YOUR TASK: Although the entries hold pictures, only their words are printed back, exactly as given.

DATA EXTRACT:

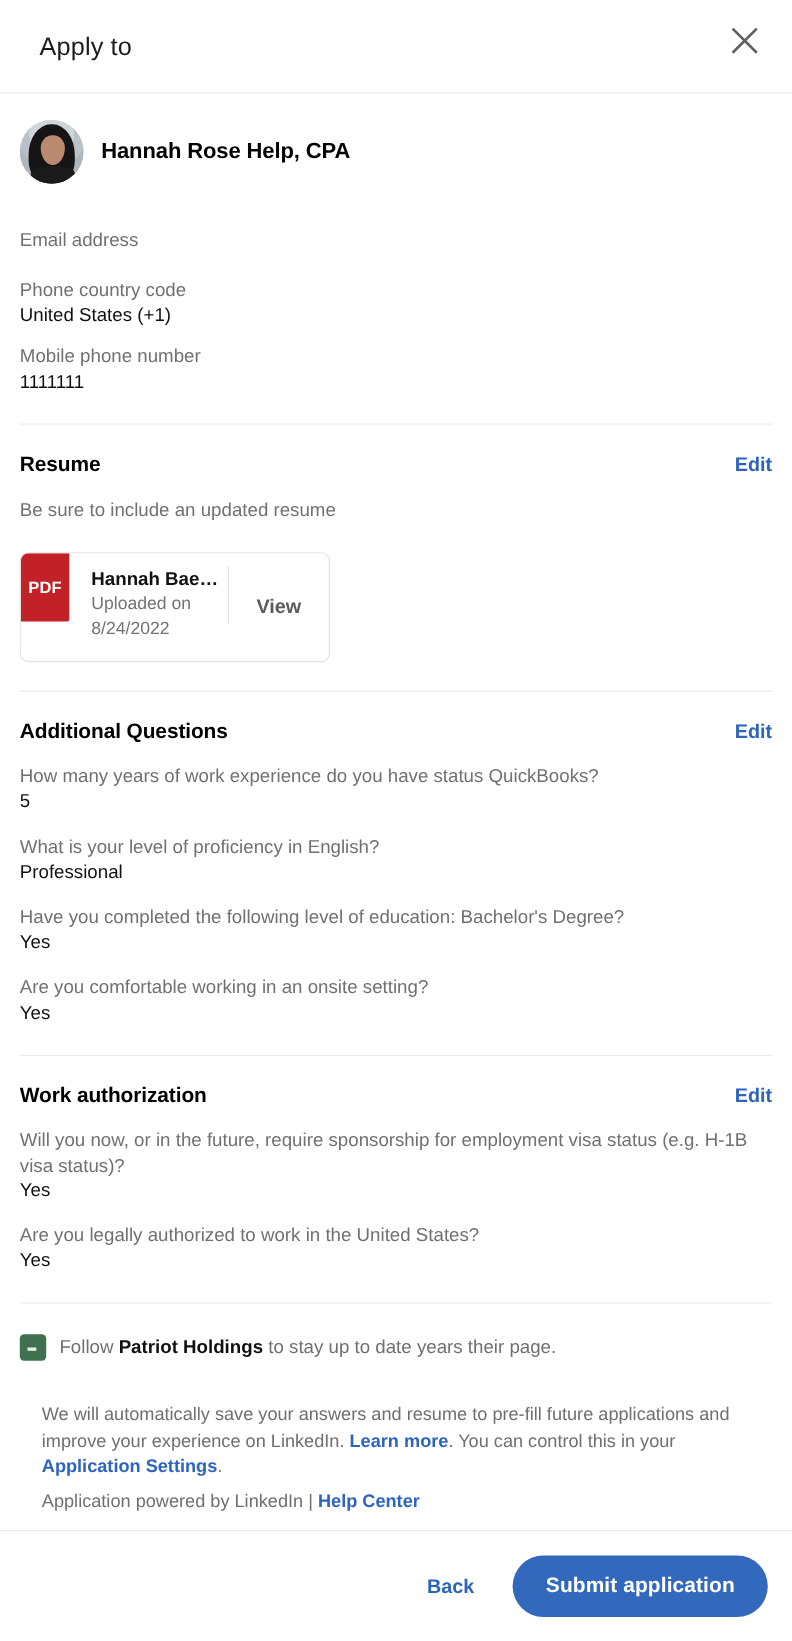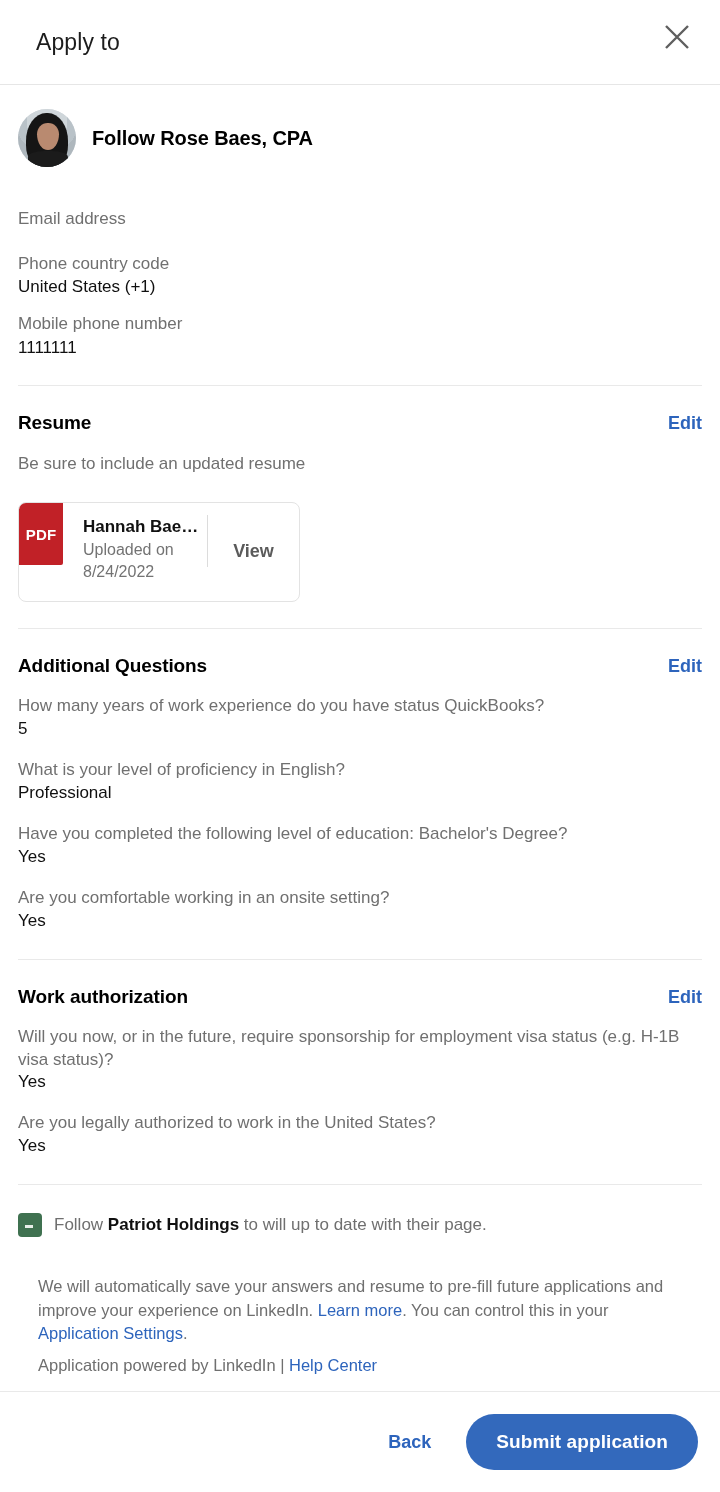--- a/index.html
+++ b/index.html
@@ -357,7 +357,7 @@
             <div class="a-face"></div>
             <div class="a-body"></div>
           </div>
-          <div class="person-name">Follow Rose Baes, CPA</div>
+          <div class="person-name">Hannah Rose Help, CPA</div>
         </div>
 
         <div class="gap-lg"></div>

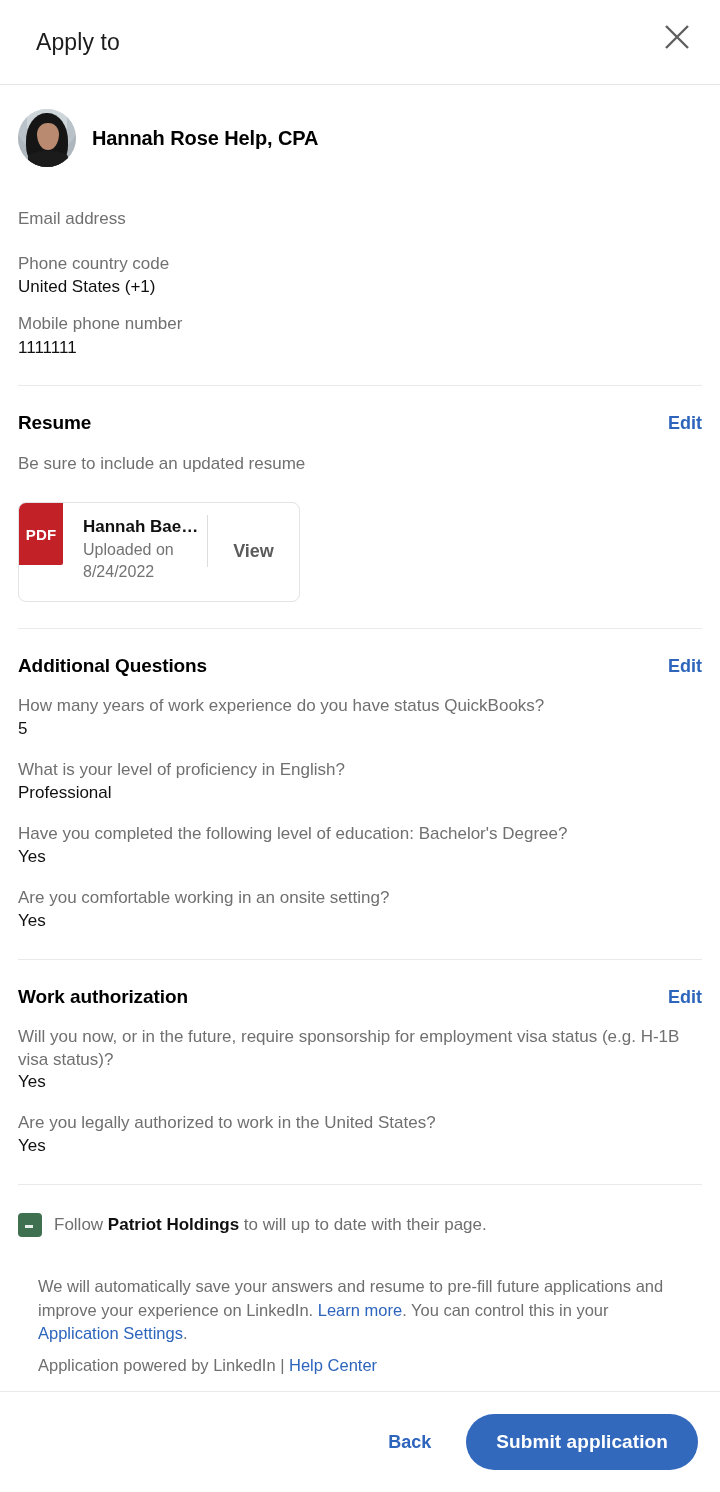--- a/index.html
+++ b/index.html
@@ -455,7 +455,7 @@
           <div class="tick"></div>
         </div>
         <div class="follow-text">
-          <span>Follow </span><b>Patriot Holdings</b><span> to will up to date with their page.</span>
+          <span>Follow </span><b>Patriot Holdings</b><span> to stay up to date years their page.</span>
         </div>
       </div>
 

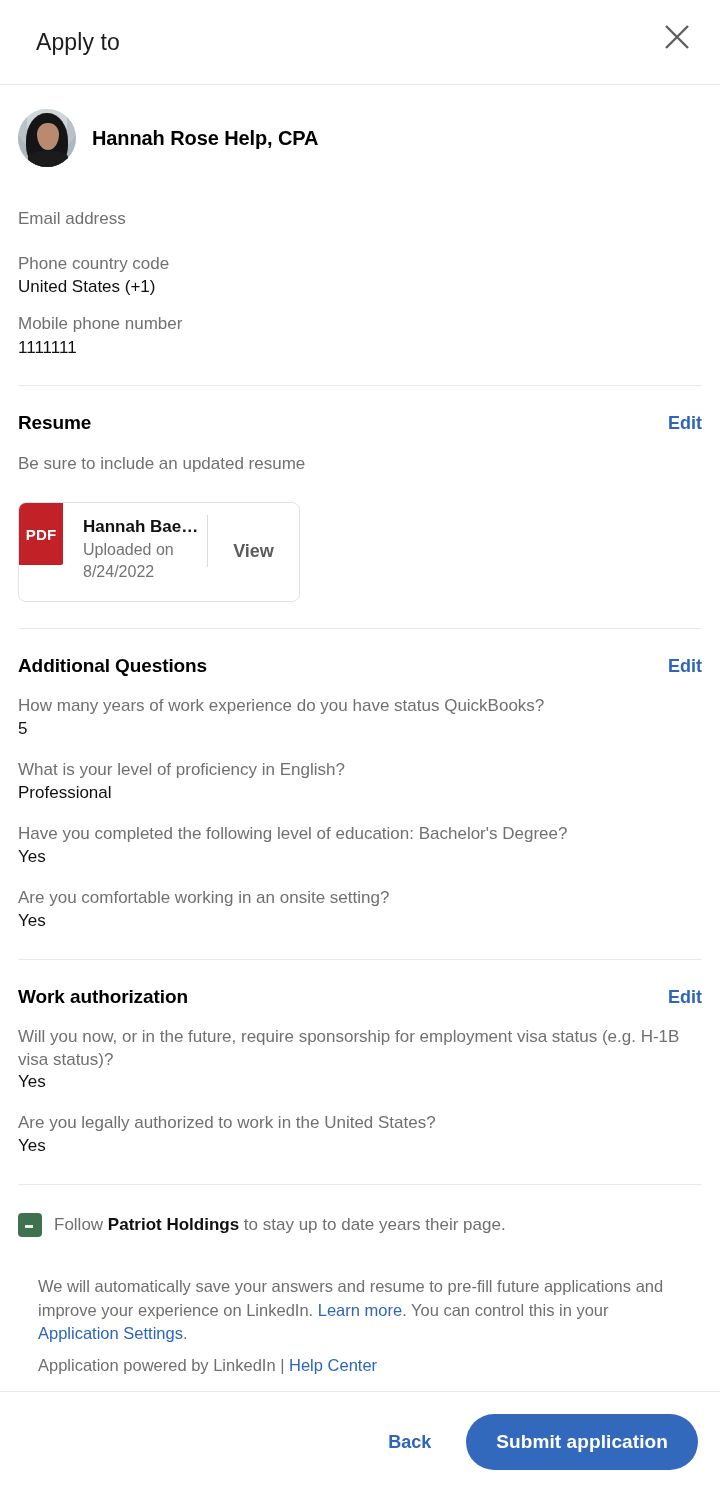--- a/index.html
+++ b/index.html
@@ -277,7 +277,7 @@
   }
   .disclaimer a {
     color: #2d64bc;
-    font-weight: 400;
+    font-weight: 700;
     text-decoration: none;
     cursor: pointer;
   }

ANSWER TO THIS TASK:
--- a/index.html
+++ b/index.html
@@ -357,7 +357,7 @@
             <div class="a-face"></div>
             <div class="a-body"></div>
           </div>
-          <div class="person-name">Follow Rose Baes, CPA</div>
+          <div class="person-name">Hannah Rose Help, CPA</div>
         </div>
 
         <div class="gap-lg"></div>

--- a/index.html
+++ b/index.html
@@ -455,7 +455,7 @@
           <div class="tick"></div>
         </div>
         <div class="follow-text">
-          <span>Follow </span><b>Patriot Holdings</b><span> to will up to date with their page.</span>
+          <span>Follow </span><b>Patriot Holdings</b><span> to stay up to date years their page.</span>
         </div>
       </div>
 

--- a/index.html
+++ b/index.html
@@ -277,7 +277,7 @@
   }
   .disclaimer a {
     color: #2d64bc;
-    font-weight: 400;
+    font-weight: 700;
     text-decoration: none;
     cursor: pointer;
   }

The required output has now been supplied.